Using the data below, gather each line that includes the word "Sans".

Data entries:

★ ★ ★ ★ ★ ★ ★

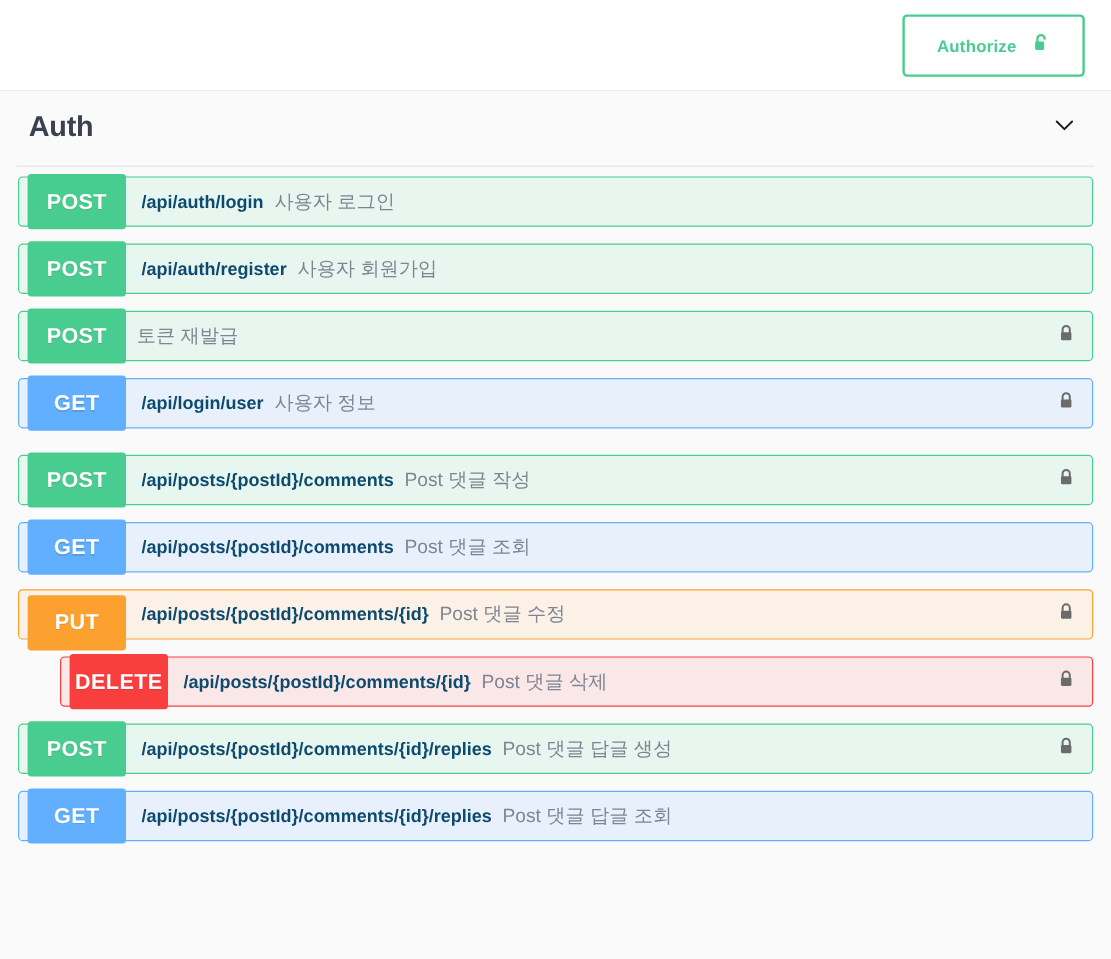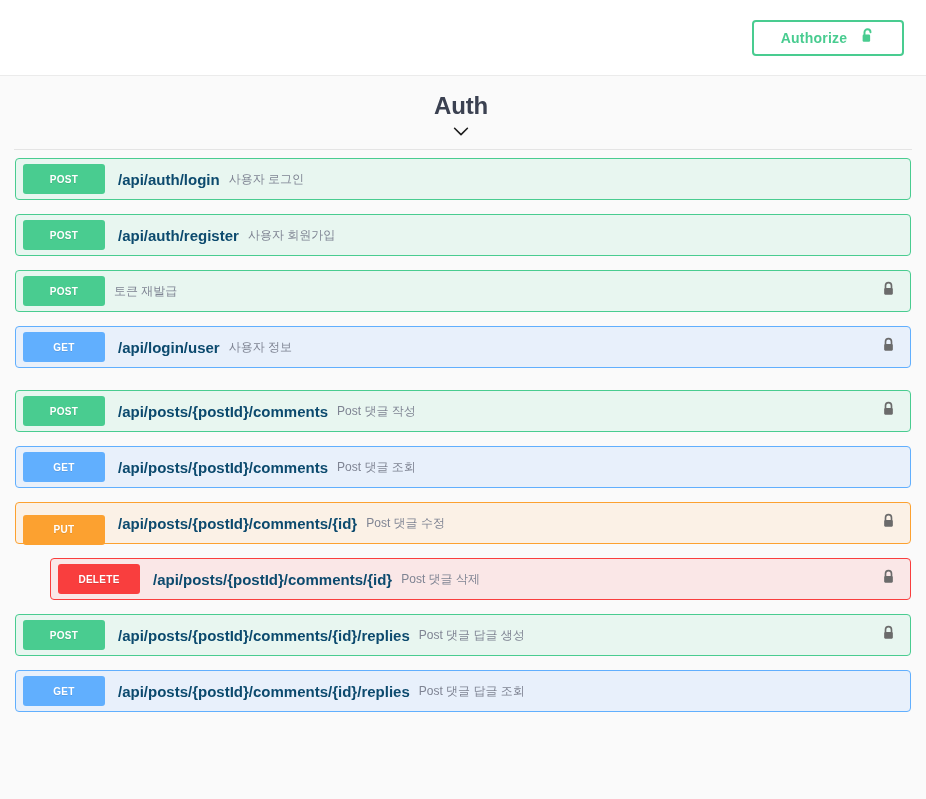--- a/index.html
+++ b/index.html
@@ -24,21 +24,21 @@
     padding-right: 22px;
   }
   .authorize-btn {
     display: flex;
     align-items: center;
     justify-content: center;
     gap: 13px;
     border: 2px solid #49cc90;
     border-radius: 4px;
     background: #ffffff;
-    height: 36px;
+    height: 52px;
     padding: 0 18px;
     min-width: 152px;
     cursor: pointer;
   }
   .authorize-btn .label {
     color: #49cc90;
     font-size: 14px;
     font-weight: 700;
     letter-spacing: .2px;
   }
@@ -51,22 +51,21 @@
     height: calc(799px - 76px);
   }
 
   .section { margin: 0; }
 
   .section-header {
     display: flex;
     align-items: center;
     justify-content: space-between;
     border-bottom: 1px solid #e4e4e4;
-    padding: 16px 14px 3px 10px;
-    flex-direction: column;
+    padding: 16px 14px 18px 10px;
   }
   .section-title {
     font-size: 24px;
     font-weight: 700;
     color: #3b4151;
     letter-spacing: -0.2px;
     font-family: "Liberation Sans", sans-serif;
   }
   .chevron { display: block; }
 
@@ -79,43 +78,43 @@
     height: 42px;
     margin: 0 1px 14px 1px;
     border-radius: 4px;
     border: 1px solid transparent;
     position: relative;
     cursor: pointer;
   }
   .op .badge {
     width: 82px;
     min-width: 82px;
-    height: 30px;
+    height: 46px;
     margin-left: 7px;
     border-radius: 3px;
     color: #ffffff;
-    font-size: 10px;
+    font-size: 18px;
     font-weight: 700;
     letter-spacing: .3px;
     display: flex;
     align-items: center;
     justify-content: center;
     text-shadow: 0 1px 0 rgba(0,0,0,.1);
   }
   .op .path {
     margin-left: 13px;
     font-family: Liberation Sans, sans-serif;
     font-size: 15px;
     font-weight: 700;
     color: #0c4a6e;
     white-space: nowrap;
   }
   .op .desc {
     margin-left: 9px;
-    font-size: 12px;
+    font-size: 16px;
     color: #7f8493;
     white-space: nowrap;
   }
   .op .lock-slot {
     position: absolute;
     right: 14px;
     top: 0;
     bottom: 0;
     display: flex;
     align-items: center;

★ ★ ★ ★ ★ ★ ★

→ RESULT BELOW:
     font-family: "Liberation Sans", sans-serif;
     font-family: Liberation Sans, sans-serif;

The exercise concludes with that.